По великому счастью, меня познакомили с вдовой командира электротехнического дивизиона Ольгой Васильевной Матусевич. Она собрала обширный фотоархив, в котором можно увидеть лица всех погибших на корабле моряков – свыше шестисот портретов.
Мне удалось разыскать и побеседовать с вдовой героически погибшего на «Новороссийске» начальника Техупра ЧФ инженер-капитана 1-го ранга Виктора Иванова – с Ниной Григорьевной Зленко, со вдовами старпома капитана 2-го ранга Григория Хуршудова и помощника командира капитана 2-го ранга З. Сербулова, офицеров БЧ-5 Михалюка и Мартынова… Крупицы правды о гибели линкора я узнавал из первых уст. Мне удалось поговорить даже с бывшим командующим Черноморским флотом в тот роковой год – вице-адмиралом Виктором Пархоменко. Информационный диапазон был предельно широк – от комфлота и командира аварийно-спасательной экспедиции до матросов, которым удалось выбраться из стального гроба… Дюжина блокнотов с рассказами очевидцев, пакеты с фотографиями, ксероксы документов, схем, рисунков… В папке «особой важности» хранилась запись беседы с командиром отряда боевых пловцов Черноморского флота капитаном 1-го ранга Юрием Плеченко, с сотрудником контрразведки ЧФ Евгением Мельничуком, а также с адмиралом Гордеем Левченко, который в 1949 году перегонял линкор «Новороссийск» из Албании в Севастополь.

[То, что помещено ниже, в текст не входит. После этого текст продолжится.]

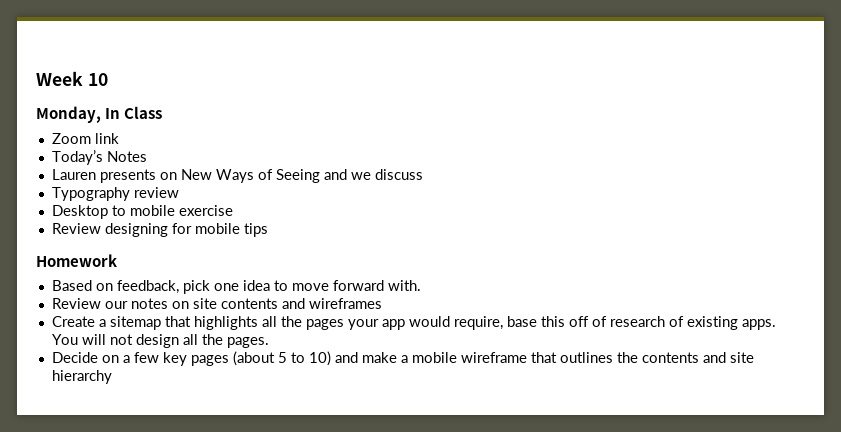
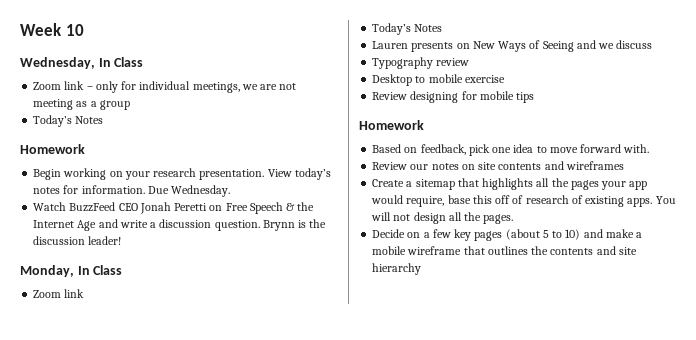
(108, 79) none -> [20,57,144,69] [33,81,297,93] [33,99,130,110] [33,115,104,127] [20,144,85,154] [33,168,331,180] [33,185,231,197] [33,202,315,214] [33,219,327,231] [33,236,122,245] // Wednesday, In Class // Zoom link – only for individual meetings, we are not meeting as a group // Today’s Notes // Homework // Begin working on your research presentation. View today’s notes for information. Due Wednesday. // Watch BuzzFeed CEO Jonah Peretti on Free Speech & the Internet Age and write a discussion question. Brynn is the discussion leader!

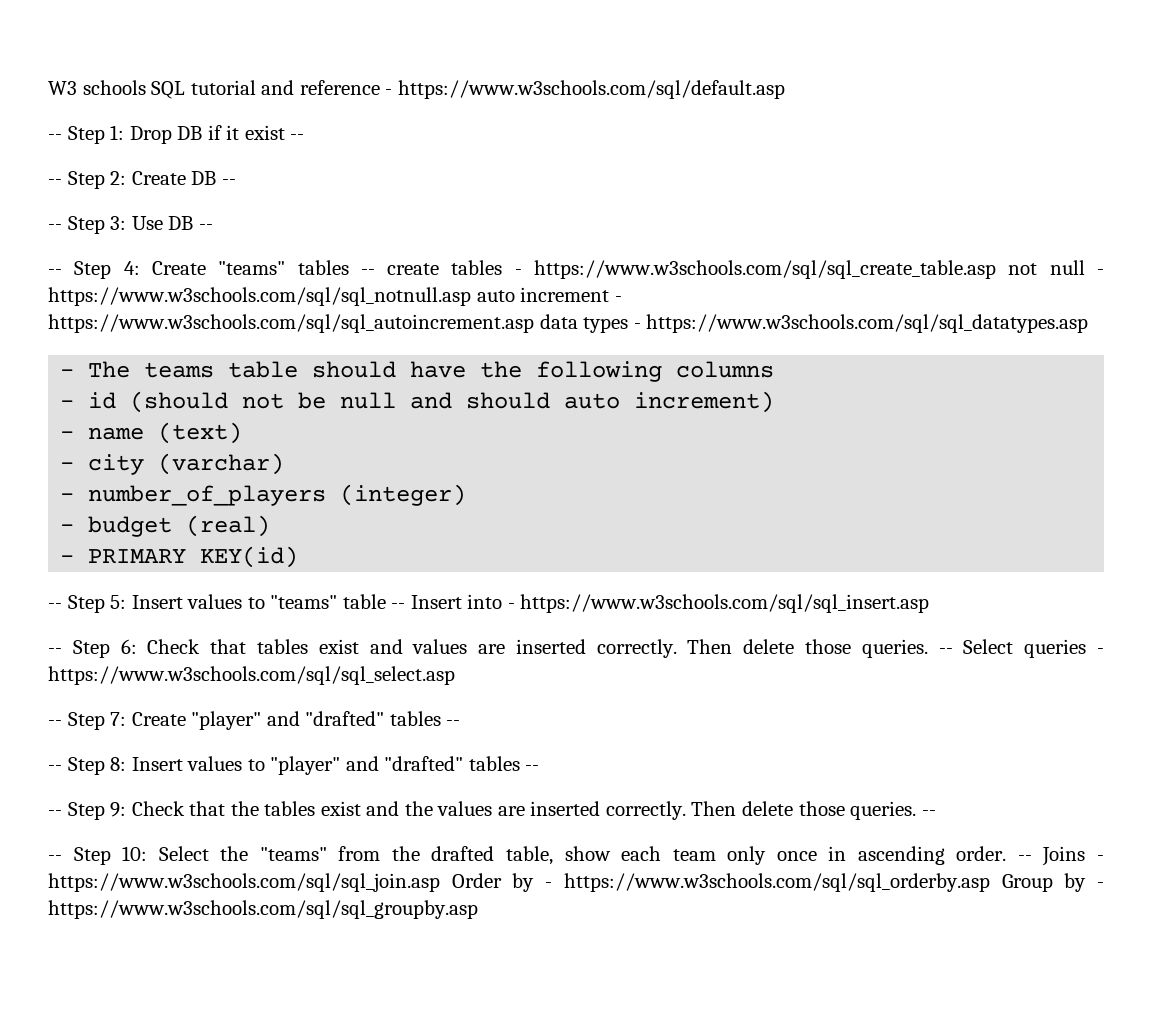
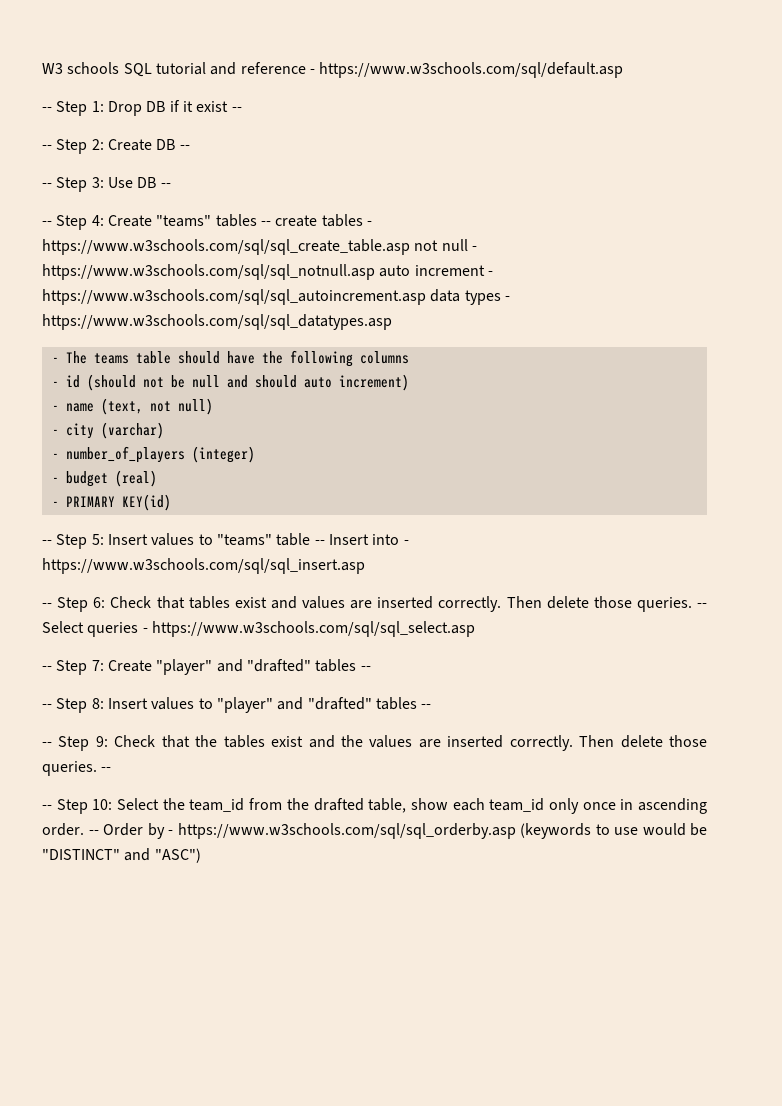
[158,422,243,444] (text) -> [100,398,213,415] (text, not null)
[259,847,327,861] "teams" -> [189,798,245,812] team_id
[672,849,716,861] team -> [489,798,545,812] team_id
[1042,846,1104,866] [48,873,440,892] Joins - https://www.w3schools.com/sql/sql_join.asp -> (99, 832) none
[1001,873,1104,892] [48,900,478,919] Group by - https://www.w3schools.com/sql/sql_groupby.asp -> [520,823,707,839] [42,848,201,863] (keywords to use would be "DISTINCT" and "ASC")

И я засел за работу. Главное было не утонуть в материале, выстроить хронику события и дать каждому эпизоду объективный комментарий. Довольно объемный очерк (на две газетных полосы) я озаглавил названием картины Айвазовского «Взрыв корабля». Когда все было готово, отнес очерк в главную советскую газету – «Правду». Очень надеялся, что этому авторитетному изданию разрешат сказать правду о гибели «Новороссийска». Но даже в эпоху горбачевской гласности это оказалось невозможным без разрешения цензора. «Правдинский» цензор отправил меня к военному цензору. А тот – еще дальше, точнее выше: в главный штаб ВМФ СССР.
– Вот если начальник главного штаба подпишет, тогда печатайте.

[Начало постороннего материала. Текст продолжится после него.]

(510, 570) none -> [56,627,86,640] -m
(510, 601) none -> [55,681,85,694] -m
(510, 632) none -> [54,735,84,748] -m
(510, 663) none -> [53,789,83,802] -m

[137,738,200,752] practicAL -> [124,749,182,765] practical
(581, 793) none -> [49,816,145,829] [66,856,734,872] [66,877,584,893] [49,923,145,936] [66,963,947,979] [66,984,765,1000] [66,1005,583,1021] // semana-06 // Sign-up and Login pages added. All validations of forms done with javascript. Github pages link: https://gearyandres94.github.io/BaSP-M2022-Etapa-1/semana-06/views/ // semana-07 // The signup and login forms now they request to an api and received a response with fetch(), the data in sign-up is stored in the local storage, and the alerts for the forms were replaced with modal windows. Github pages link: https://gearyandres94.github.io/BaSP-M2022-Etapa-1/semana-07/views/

Начальник главного штаба ВМФ СССР адмирал флота Николай Иванович Смирнов лежал в госпитале имени Мандрыко. Он проходил обследование перед увольнением в запас и согласился встретиться со мной в палате. Еду к нему в Серебряный переулок. Палата с уютом хорошей двухкомнатной квартиры. Адмирал внимательно прочитал привезенные гранки, вспомнил, что и он, тогда еще капитан 1-го ранга, принимал участие в спасении «новороссийцев», оказавшихся в смертельной ловушке стального корпуса.

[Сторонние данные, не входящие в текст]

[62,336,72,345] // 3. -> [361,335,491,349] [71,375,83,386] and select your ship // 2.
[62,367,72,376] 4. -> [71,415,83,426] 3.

– Я предложил использовать для связи с ними установку звукоподводной связи. И они услышали под водой мой голос. Я призывал их к спокойствию. Попросил обозначить стуком, кто где находится. И они услышали. Корпус опрокинувшегося линкора отозвался ударами по железу. Стучали отовсюду – из кормы и носа. Но вызволить удалось только девять человек…
Адмирал Смирнов подписал мне гранки – «Разрешаю к публикации», но предупредил, что его виза правомочна только на ближайшие сутки, поскольку завтра будет приказ о его увольнении в запас.
– Успеешь за сутки напечатать?
Я успел. Наутро 14 мая 1988 года газета «Правда» вышла с моим очерком – «Взрыв».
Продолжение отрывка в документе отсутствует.